Roughly 40% of what you do each day happens on autopilot. Take a second to let that sink in. According to a study by Duke University, you don’t deliberately choose almost half of all the actions you perform on a daily basis. These automatic behaviors can be good or bad, depending on the habits you’ve acquired so far, which means they can drag you up or down quite fast.

That’s both staggering and a little frightening, but it’s no reason to despair. Because while you can’t change your habits from one day to the next, over time, you can make sure what you do on autopilot makes you better not worse.

Consciously making your first habit change is always the hardest, but if you pick the right habit, it’ll also be the most transformative.

You can achieve this by selecting a so-called keystone habit first. In architecture, a keystone is the stone at the very top center position of an arch. It’s the stone that holds the entire arch together. Remove it, and it collapses. But if it’s in place, it stabilizes the entire arch.

The Habit Blueprint Summary Keystone

Transferred to habits, this means some affect your life more positively than others, because they cause a ripple effect and support further, positive behaviors.

For example, exercise is a big keystone habit for Pat. As long as he keeps a proper fitness regimen, he finds he naturally sleeps better, eats better, is more productive and enjoys life a lot more.

I’m sure you can almost immediately think of a habit that has that same effect for you. Common ones are sleep, exercise, and eating right, but it might be something else entirely.

Think about which habits have been keystone habits for you in the past, and pick the one you think will be the most impactful to focus on when you’re just starting out.

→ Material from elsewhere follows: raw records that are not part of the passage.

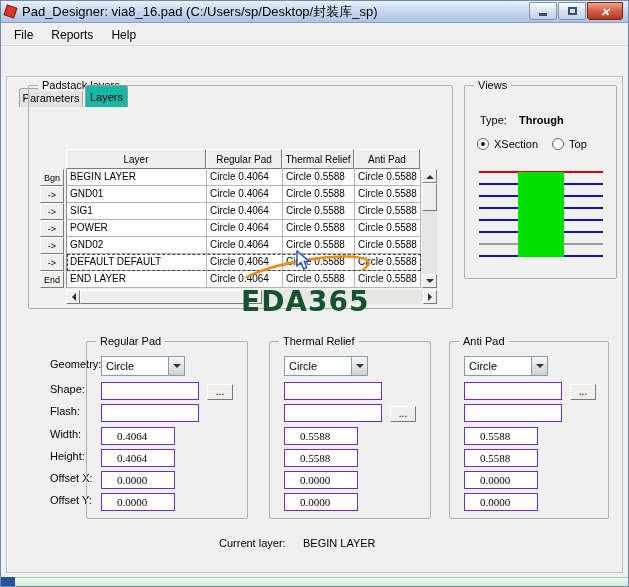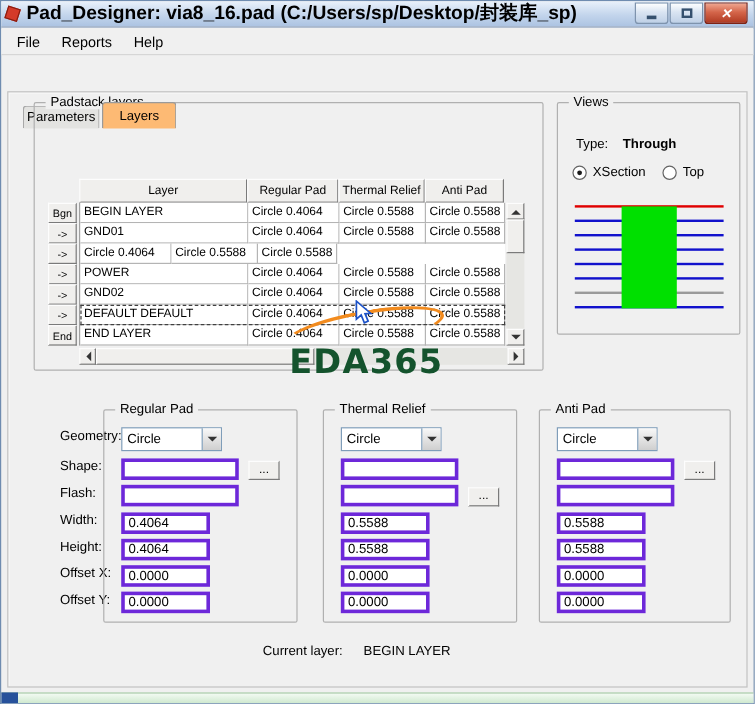--- a/index.html
+++ b/index.html
@@ -14,7 +14,7 @@
               border-bottom:1px solid #8ba0bc; display:flex; align-items:center; padding-left:4px; }
   .app-icon { width:11px; height:11px; background:#d43b2a; border:1px solid #8a1d10;
               transform:rotate(18deg); margin-right:6px; flex:0 0 auto; }
-  .title-text { font-size:16px; white-space:nowrap; overflow:hidden;font-weight:bold; }
+  .title-text { font-size:13px; white-space:nowrap; overflow:hidden; }
   .win-btns { position:absolute; right:5px; top:1px; display:flex; }
   .wbtn { width:28px; height:18px; margin-left:1px; display:flex; align-items:center; justify-content:center;
           border:1px solid #7e93ad; border-radius:0 0 3px 3px;

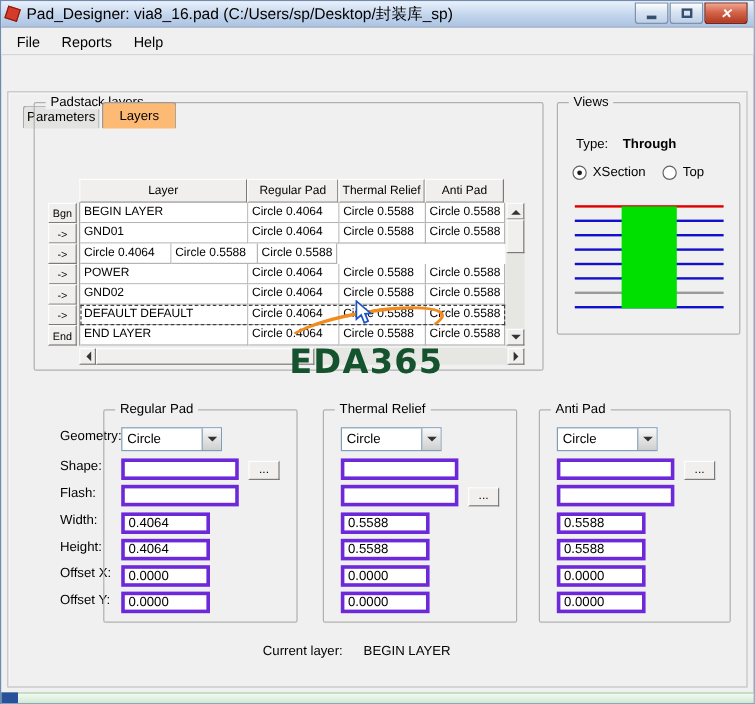--- a/index.html
+++ b/index.html
@@ -34,7 +34,7 @@
          font-size:11px; cursor:default;margin-top:30px; }
   .tab.inactive { left:18px; top:57px; width:64px; height:19px; background:#e3e3e1;
                   border:1px solid #a8a8a8; border-bottom:none; border-radius:3px 3px 0 0; }
-  .tab.active { left:84px; top:54px; width:62px; height:22px; background:#fdba74;
+  .tab.active { left:84px; top:54px; width:43px; height:22px; background:#14b8a6;
                 border:1px solid #9a9a9a; border-bottom:none; border-radius:3px 3px 0 0; z-index:3; }
   .tab-page { position:absolute; left:5px; top:75px; width:617px; height:497px;
               border:1px solid #c2c2c2; box-shadow:inset 1px 1px 0 #fafafa; }

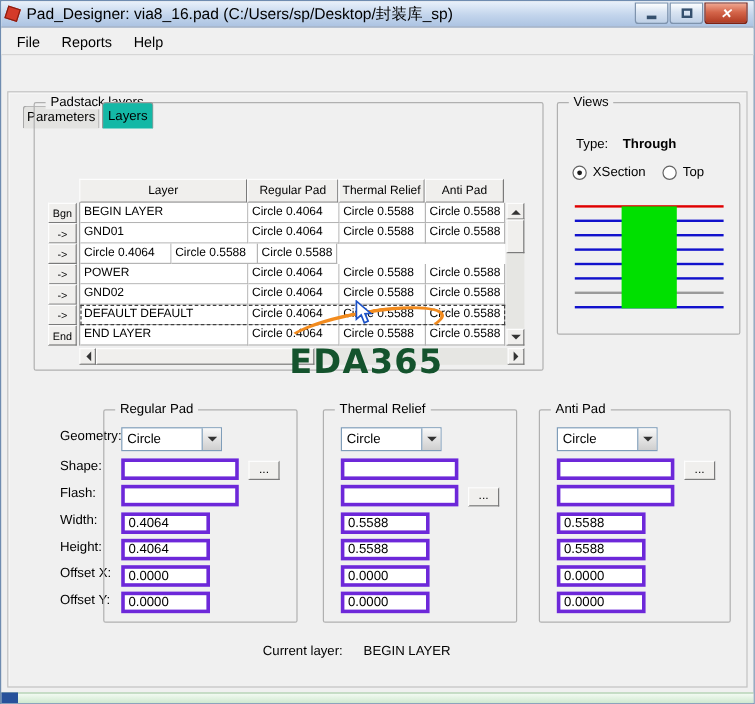--- a/index.html
+++ b/index.html
@@ -190,6 +190,7 @@
           <div class="tcell" style="width: 66px;">Circle 0.5588</div>
         </div>
         <div class="trow">
+          <div class="tcell" style="width: 140px;">SIG1</div>
           <div class="tcell" style="width: 76px;">Circle 0.4064</div>
           <div class="tcell" style="width: 72px;">Circle 0.5588</div>
           <div class="tcell" style="width: 66px;">Circle 0.5588</div>

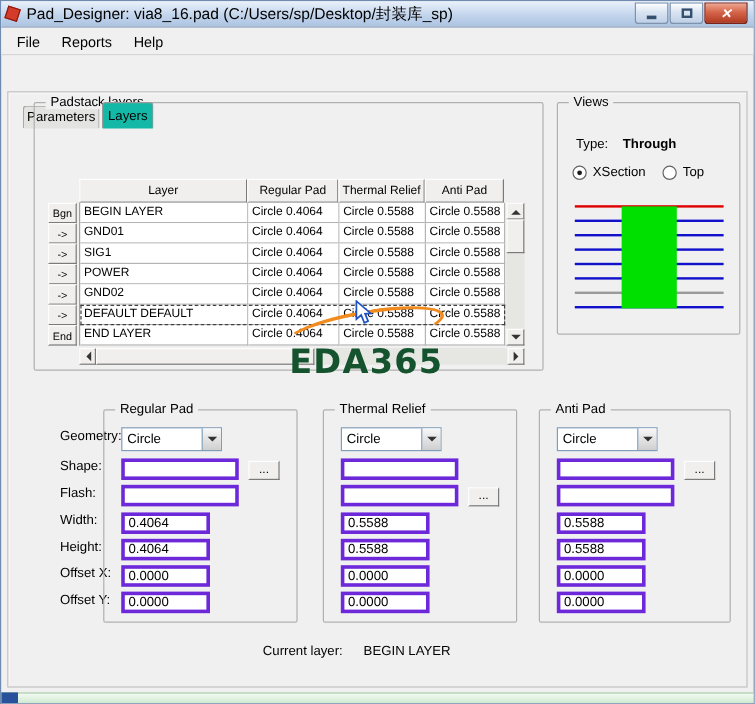--- a/index.html
+++ b/index.html
@@ -112,8 +112,8 @@
   .combo-arrow { width:16px; height:18px; background:linear-gradient(#f8f8f8,#cfcfcf);
                  border-left:1px solid #7f9db9; display:flex; align-items:center; justify-content:center; }
   .combo-arrow i { width:0; height:0; border:4px solid transparent; border-top-color:#333; margin-top:4px; }
-  .field { position:absolute; height:18px; border:3px solid #6d28d9; background:#fff;
-           font-size:11px; padding:0 3px; font-family:Liberation Sans, sans-serif; }
+  .field { position:absolute; height:18px; border:1px solid #6d28d9; background:#fff;
+           font-size:11px; padding:0 15px; font-family:Liberation Serif, serif; }
   .browse { position:absolute; width:26px; height:16px; background:#f0efed; border:1px solid;
             border-color:#fdfdfd #7a7a7a #7a7a7a #fdfdfd; font-size:10px; line-height:8px;
             font-family:"Liberation Sans",sans-serif; cursor:default; }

Lesson 2: Eliminate the issue of willpower by making your first step laughably small.

Speaking of starting out, try not to go from couch potato to marathon runner in a day, okay? Most of us have tried to make changes way too big, way too fast and have crashed and burned. The reason is as non-obvious as it is simple: your willpower fluctuates tremendously throughout your day.

I hope you’ll never be in one, but in some situations this can make the difference between life and death. For example when you’re standing in front of a jury of parole board judges, who have to decide whether you’ll be set free or return right to your dimly lit cell.

When it’s just before lunch time or late in the day, your chances of being approved for parole are almost zero. If it’s early morning or right after lunch, you’ll be granted freedom 2 out of 3 times.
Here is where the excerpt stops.